UT Health San Antonio neurosurgeon, Dr. Alexander Papanastassiou says, “The electrodes go down into the brain near the fornix. Then, you tunnel the wires underneath the skin, behind the ear and underneath the skin down the neck, down to the chest wall. And then, we have a little battery pack there. It’s a lot like a pacemaker.”

“The patient is awake, and we are asking them questions,” Dr. de Erausquin mentions.

A San Antonio woman in her 70′s was one of the first in the world to receive DBS. On the operating table she suddenly started talking about a long-lost memory.

Dr. de Erausquin recalls, “She was suddenly flattered by a memory of her sister and her playing on the beach.”

During two years of stimulation, researchers proved DBS is safe for Alzheimer’s patients and the disease did not progress in most of the patients.

“Twenty-four months without worsening is quite good.

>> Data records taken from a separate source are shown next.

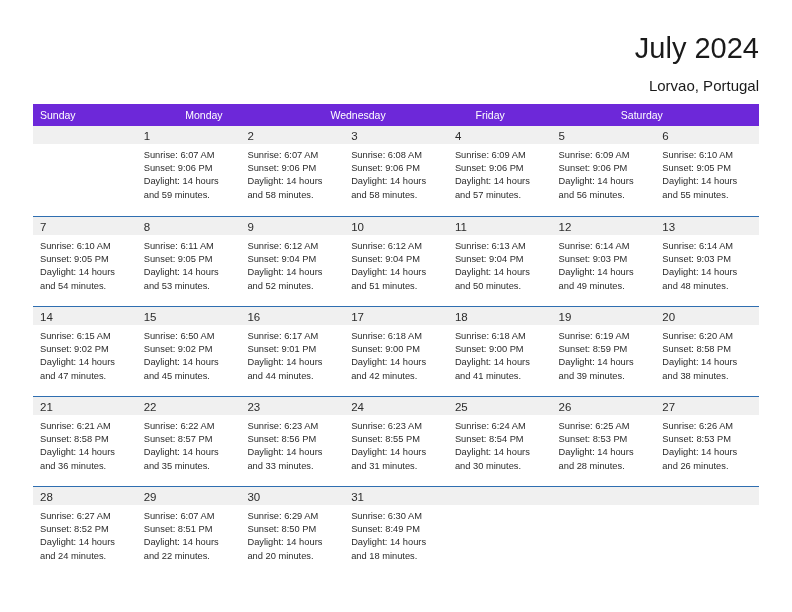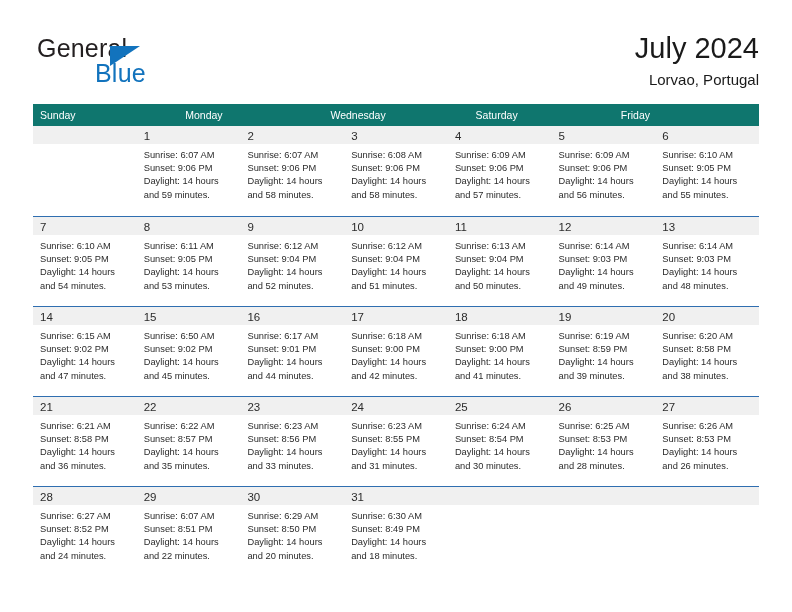--- a/index.html
+++ b/index.html
@@ -71,34 +71,34 @@
     color: #1a1a1a;
     line-height: 36px;
     font-weight: normal;
     white-space: nowrap;
     text-align: right;
   }
   .cal-subtitle {
     font-size: 15px;
     color: #1a1a1a;
     line-height: 22px;
-    margin-top: 3px;
+    margin-top: 9px;
     white-space: nowrap;
   }
 
   
   .calendar {
     position: absolute;
     left: 33px;
     top: 104px;
     width: 726px;
   }
   .weekdays {
     display: flex;
-    background: #0f766e;
+    background: #6d28d9;
     height: 22px;
   }
   .weekday {
     flex: 1 1 0;
     color: #ffffff;
     font-size: 10.5px;
     line-height: 22px;
     padding-left: 7px;
     white-space: nowrap;
     overflow: hidden;
@@ -134,40 +134,35 @@
   .cell .details div { white-space: nowrap; }
   .cell.empty .datestrip { background: #f0f0f0; }
 </style>
 </head>
 <body>
 
 <div class="page">
 
   <div class="header">
 
-    <div class="brand">
-      <span class="brand-general">General</span>
-      <span class="brand-tri"></span>
-      <span class="brand-blue">Blue</span>
-    </div>
 
     <div class="title-block">
       <div class="cal-title">July 2024</div>
       <div class="cal-subtitle">Lorvao, Portugal</div>
     </div>
 
   </div>
 
   <div class="calendar">
     <div class="weekdays">
         <div class="weekday">Sunday</div>
         <div class="weekday">Monday</div>
         <div class="weekday">Wednesday</div>
+        <div class="weekday">Friday</div>
         <div class="weekday">Saturday</div>
-        <div class="weekday">Friday</div>
       </div>
     <div class="weeks-container">
         <div class="week">
           <div class="cell empty">
             <div class="datestrip"><span class="daynum"></span></div>
             <div class="details">
               <div></div>
               <div></div>
               <div></div>
               <div></div>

It’s better than anything we have right now,” Dr. de Erausquin emphasizes.

There are 27 sites worldwide testing DBS for treating Alzheimer’s patients. Eighteen are in the U.S. The study doesn’t aim to reverse the disease progression, that’s why it’s important to do this treatment in the early stages of the disease. DBS is currently used to treat patients with Parkinson’s, seizures, and depression.